- _Exercise brief_: Look through the listing below and report the lines that have the word "nowrap" in them.

- _Records for processing_:
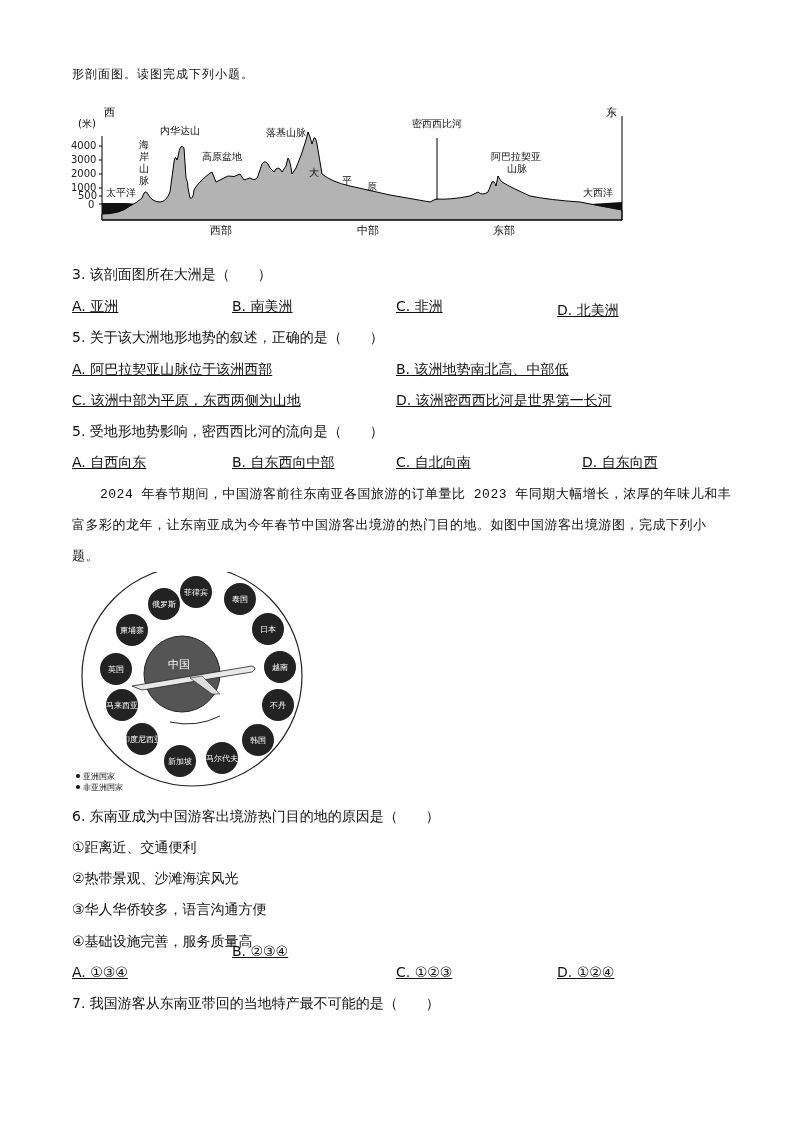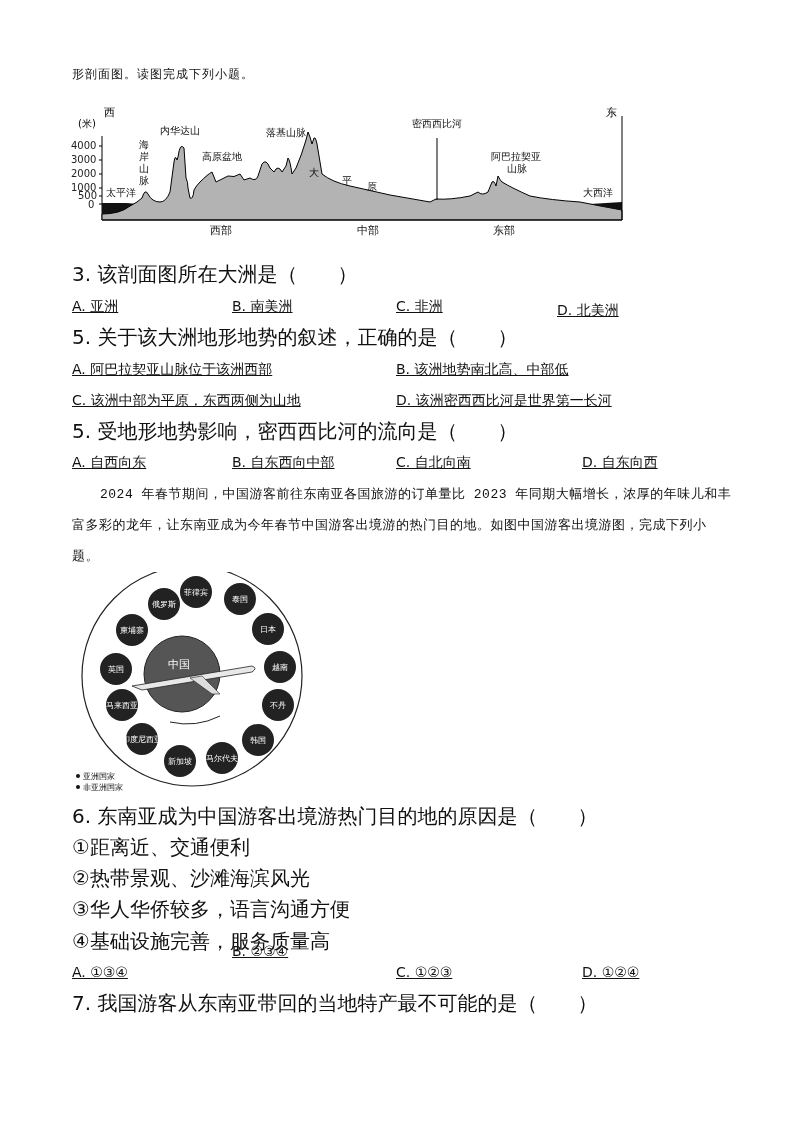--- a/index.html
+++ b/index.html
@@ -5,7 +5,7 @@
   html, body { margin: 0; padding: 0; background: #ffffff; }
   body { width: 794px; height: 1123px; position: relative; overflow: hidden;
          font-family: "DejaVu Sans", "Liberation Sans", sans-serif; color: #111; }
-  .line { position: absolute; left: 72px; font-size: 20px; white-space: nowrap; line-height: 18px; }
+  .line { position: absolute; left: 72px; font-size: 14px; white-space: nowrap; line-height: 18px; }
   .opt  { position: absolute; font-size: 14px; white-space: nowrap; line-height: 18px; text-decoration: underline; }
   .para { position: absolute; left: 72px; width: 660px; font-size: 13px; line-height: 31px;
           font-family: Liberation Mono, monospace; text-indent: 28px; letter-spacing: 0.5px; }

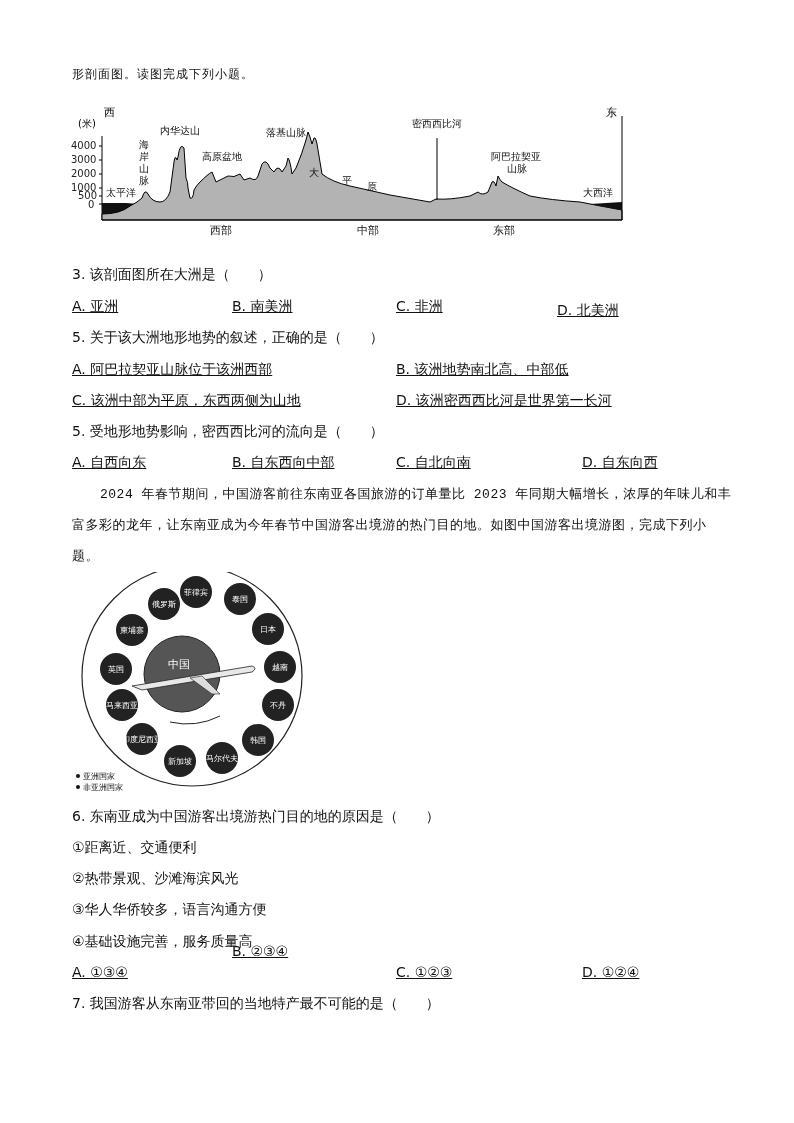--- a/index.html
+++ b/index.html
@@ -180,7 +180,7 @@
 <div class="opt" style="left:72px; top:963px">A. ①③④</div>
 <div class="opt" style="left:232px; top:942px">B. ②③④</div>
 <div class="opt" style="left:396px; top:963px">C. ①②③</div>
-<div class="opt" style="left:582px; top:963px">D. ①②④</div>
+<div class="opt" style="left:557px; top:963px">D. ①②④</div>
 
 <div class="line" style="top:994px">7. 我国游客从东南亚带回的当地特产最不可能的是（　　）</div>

- _Solution to this problem_:
-  .line { position: absolute; left: 72px; font-size: 20px; white-space: nowrap; line-height: 18px; }
+  .line { position: absolute; left: 72px; font-size: 14px; white-space: nowrap; line-height: 18px; }
   .opt  { position: absolute; font-size: 14px; white-space: nowrap; line-height: 18px; text-decoration: underline; }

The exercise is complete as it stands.